[Extracted data entries]
/---

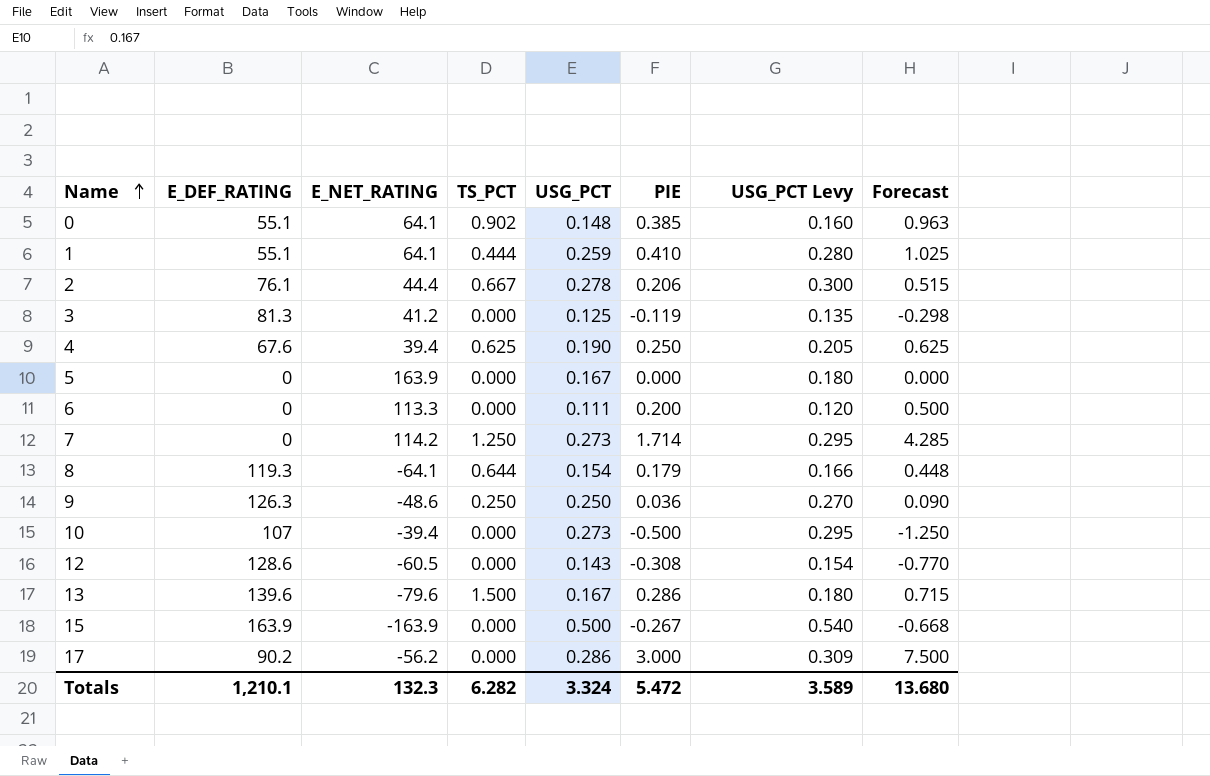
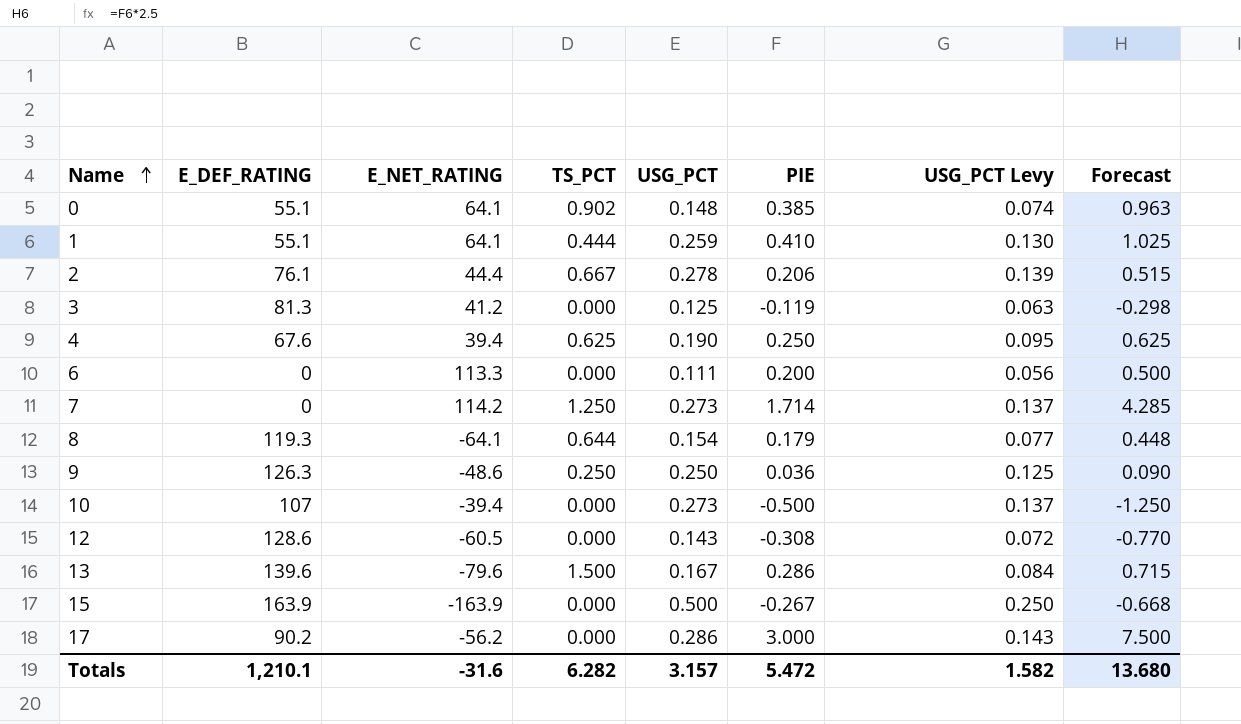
column USG_PCT Levy | formula: [USG_PCT] * 1.08 -> [USG_PCT] * 0.5
row 5: 0 | 163.9 | 0.000 | 0.167 | 0.000 | 0.180 | 0.000 -> none
Totals | E_NET_RATING: 132.3 -> -31.6
Totals | USG_PCT: 3.324 -> 3.157
Totals | USG_PCT Levy: 3.589 -> 1.582

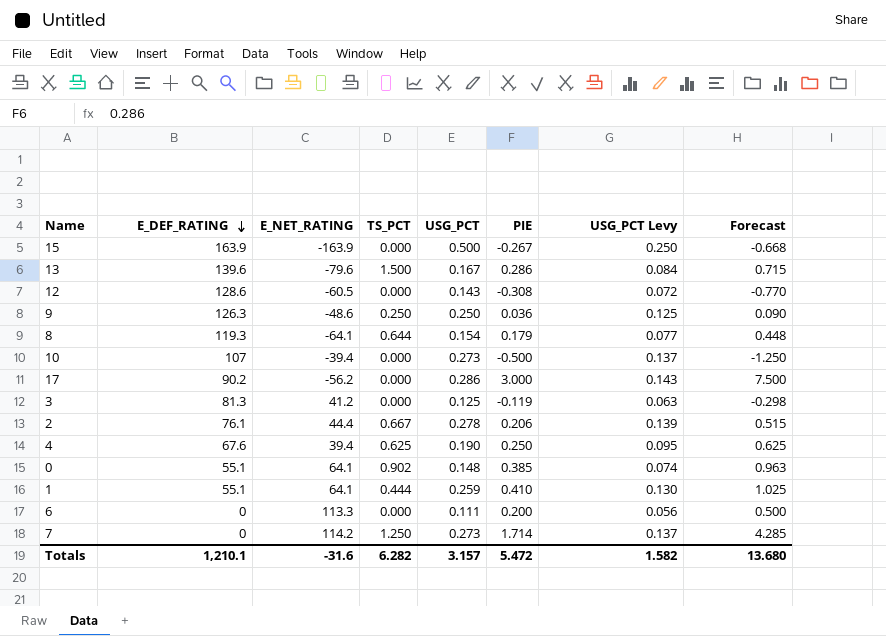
row order: Name ascending -> E_DEF_RATING descending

\---

— WHAT YOU SHOULD DO —
A word-for-word retyping of every record is required, without the pictures.

— EXPECTED ANSWER —
column USG_PCT Levy | formula: [USG_PCT] * 1.08 -> [USG_PCT] * 0.5
row 5: 0 | 163.9 | 0.000 | 0.167 | 0.000 | 0.180 | 0.000 -> none
Totals | E_NET_RATING: 132.3 -> -31.6
Totals | USG_PCT: 3.324 -> 3.157
Totals | USG_PCT Levy: 3.589 -> 1.582

row order: Name ascending -> E_DEF_RATING descending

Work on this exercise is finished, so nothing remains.